### Task requirements
An exact transcription of the entries is required, with none of the pictures carried over.

Version comparison data:
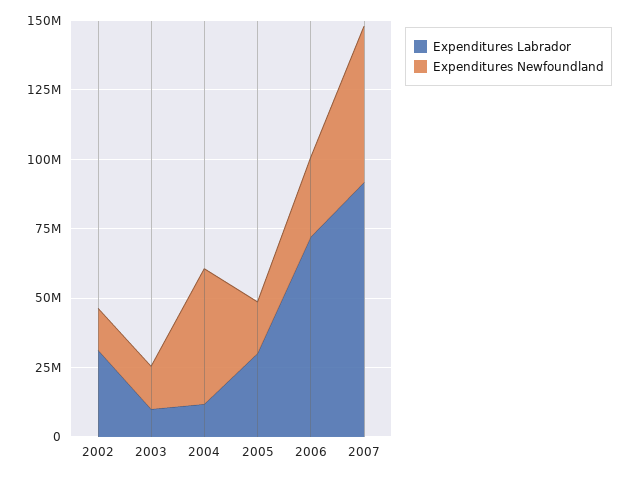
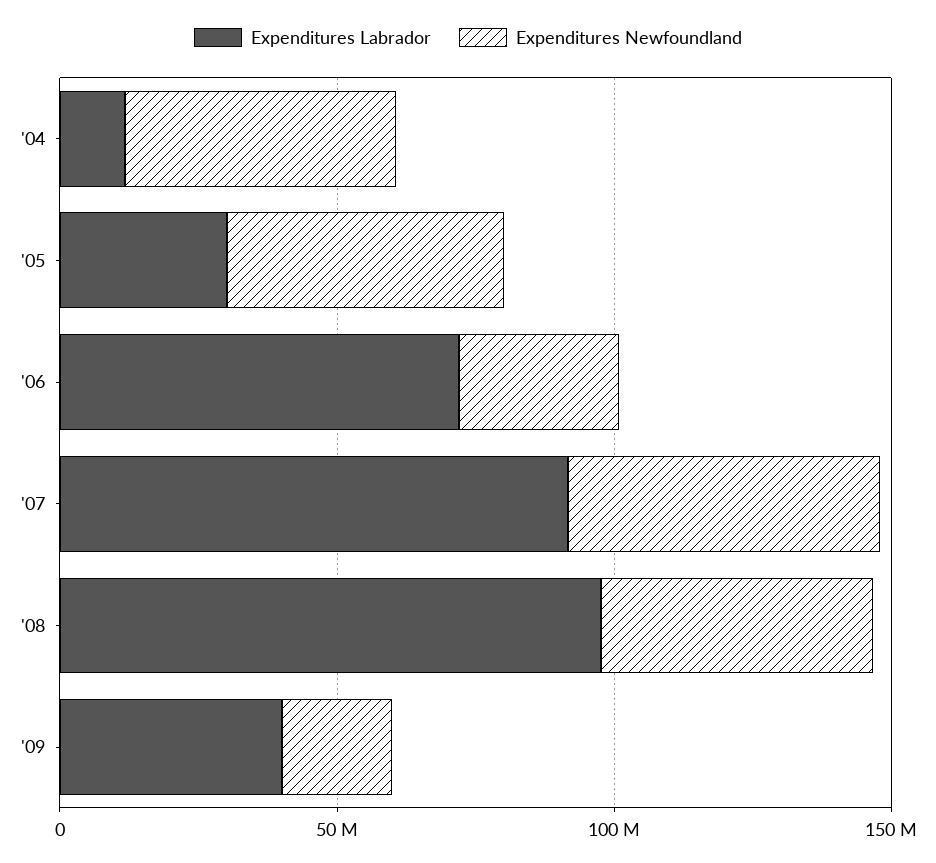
Expenditures Labrador, 2002: 30000000 -> none
Expenditures Newfoundland, 2002: 15000000 -> none
Expenditures Labrador, 2003: 10000000 -> none
Expenditures Newfoundland, 2003: 15000000 -> none
Expenditures Newfoundland, 2005: 20000000 -> 50000000
Expenditures Labrador, '08: none -> 100000000
Expenditures Newfoundland, '08: none -> 50000000
Expenditures Labrador, '09: none -> 40000000
Expenditures Newfoundland, '09: none -> 20000000

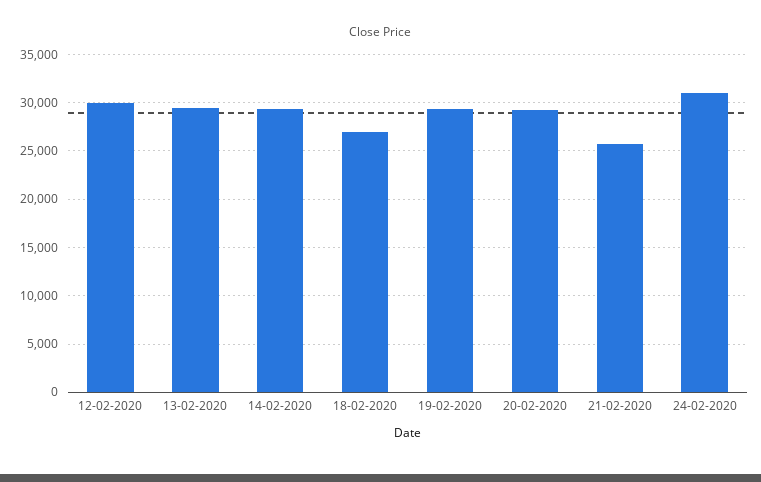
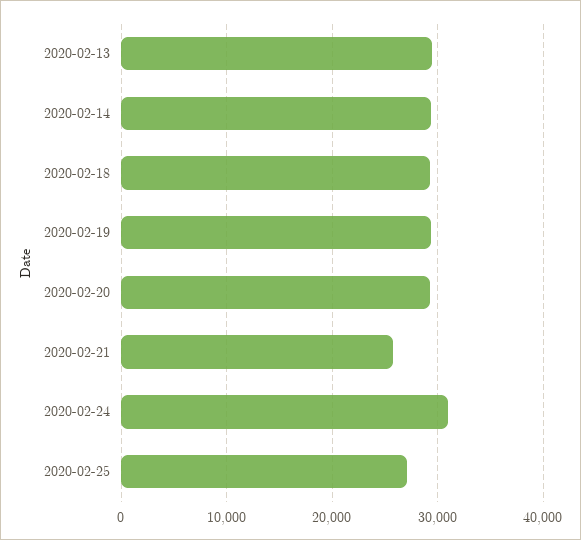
12-02-2020: 30000 -> none
18-02-2020: 27000 -> 29000
2020-02-25: none -> 27000

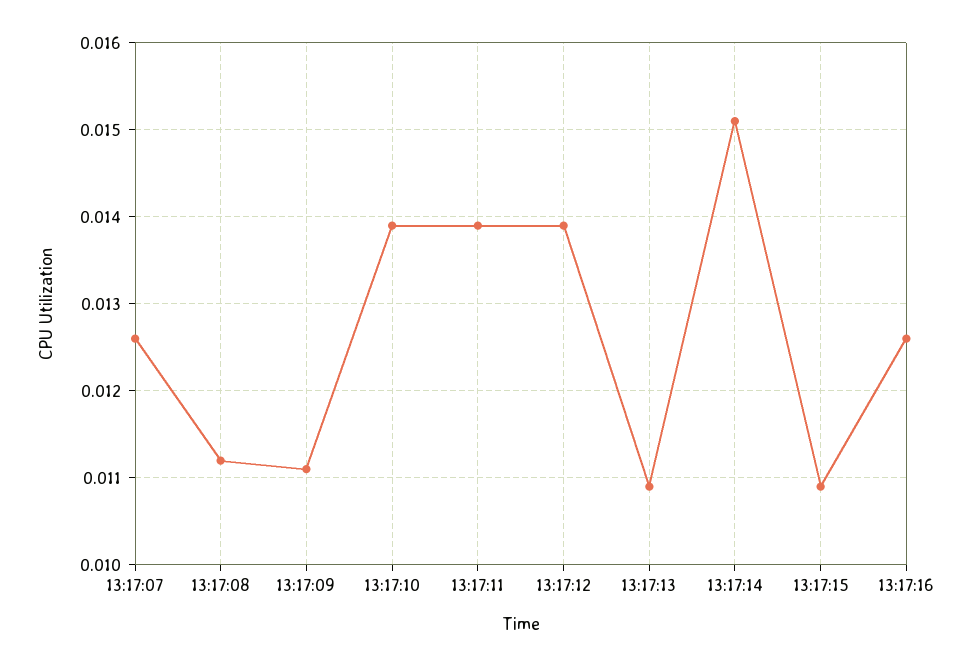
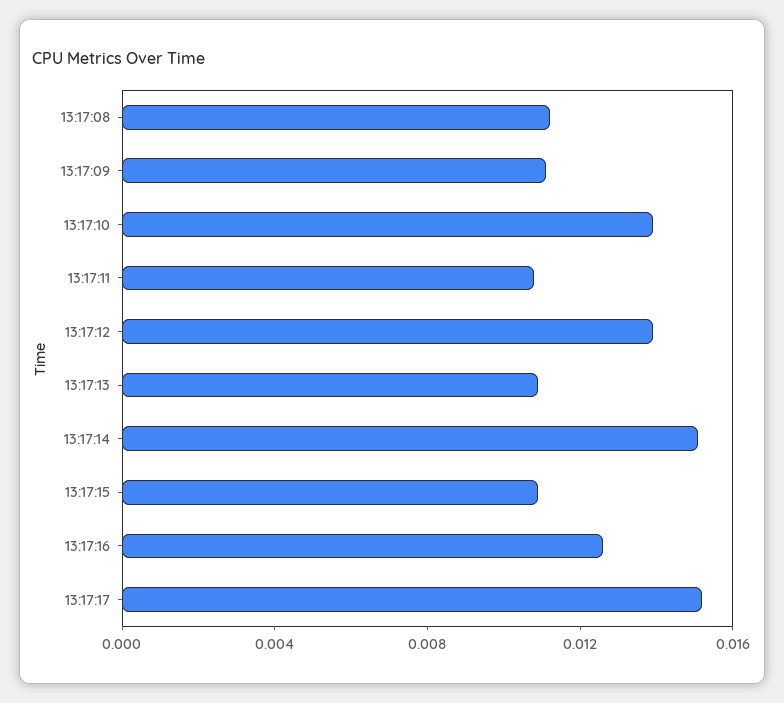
13:17:07: 0.0126 -> none
13:17:11: 0.0139 -> 0.011
13:17:17: none -> 0.015

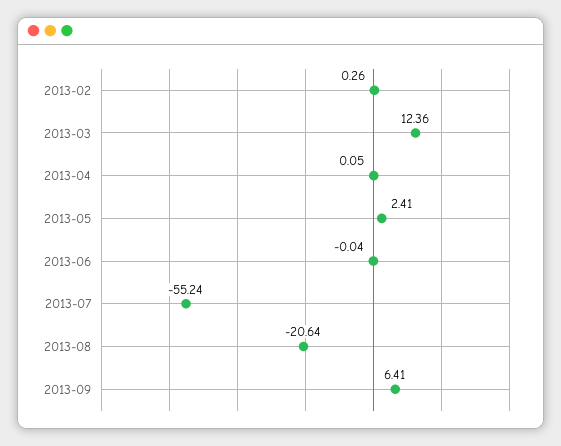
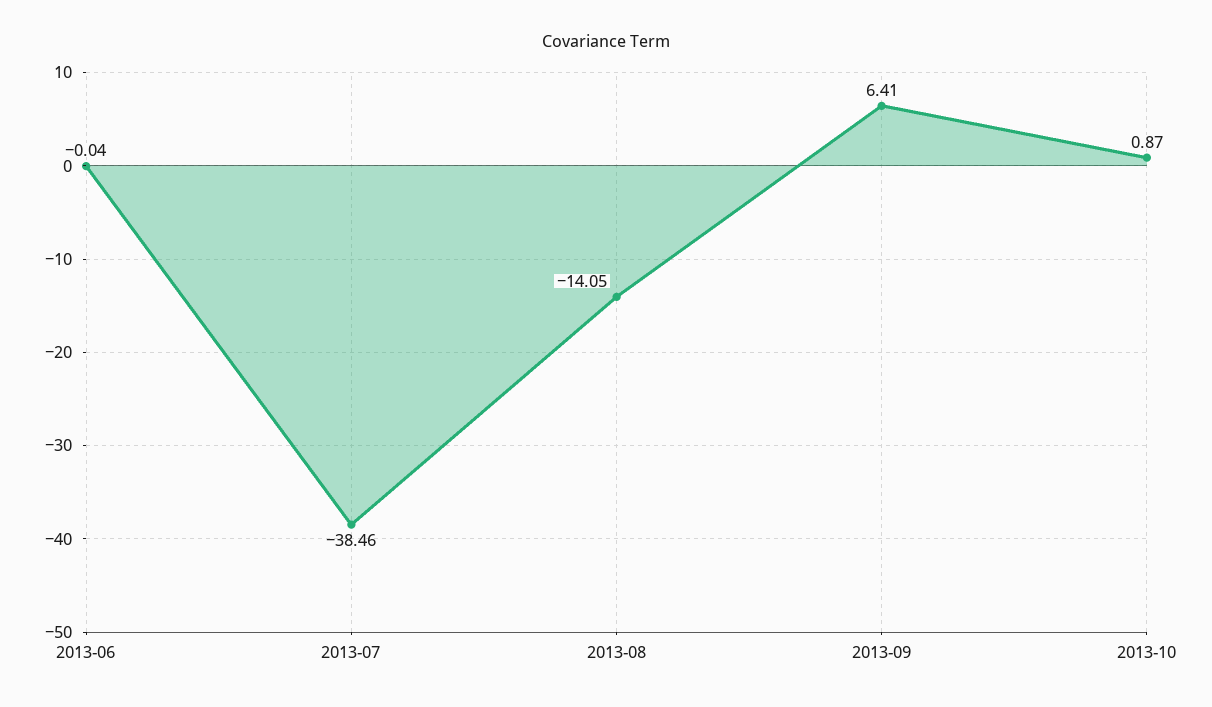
2013-02: 0.26 -> none
2013-03: 12.36 -> none
2013-04: 0.05 -> none
2013-05: 2.41 -> none
2013-07: -55.24 -> -38.46
2013-08: -20.64 -> -14.05
2013-10: none -> 0.87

### Reply
Expenditures Labrador, 2002: 30000000 -> none
Expenditures Newfoundland, 2002: 15000000 -> none
Expenditures Labrador, 2003: 10000000 -> none
Expenditures Newfoundland, 2003: 15000000 -> none
Expenditures Newfoundland, 2005: 20000000 -> 50000000
Expenditures Labrador, '08: none -> 100000000
Expenditures Newfoundland, '08: none -> 50000000
Expenditures Labrador, '09: none -> 40000000
Expenditures Newfoundland, '09: none -> 20000000

12-02-2020: 30000 -> none
18-02-2020: 27000 -> 29000
2020-02-25: none -> 27000

13:17:07: 0.0126 -> none
13:17:11: 0.0139 -> 0.011
13:17:17: none -> 0.015

2013-02: 0.26 -> none
2013-03: 12.36 -> none
2013-04: 0.05 -> none
2013-05: 2.41 -> none
2013-07: -55.24 -> -38.46
2013-08: -20.64 -> -14.05
2013-10: none -> 0.87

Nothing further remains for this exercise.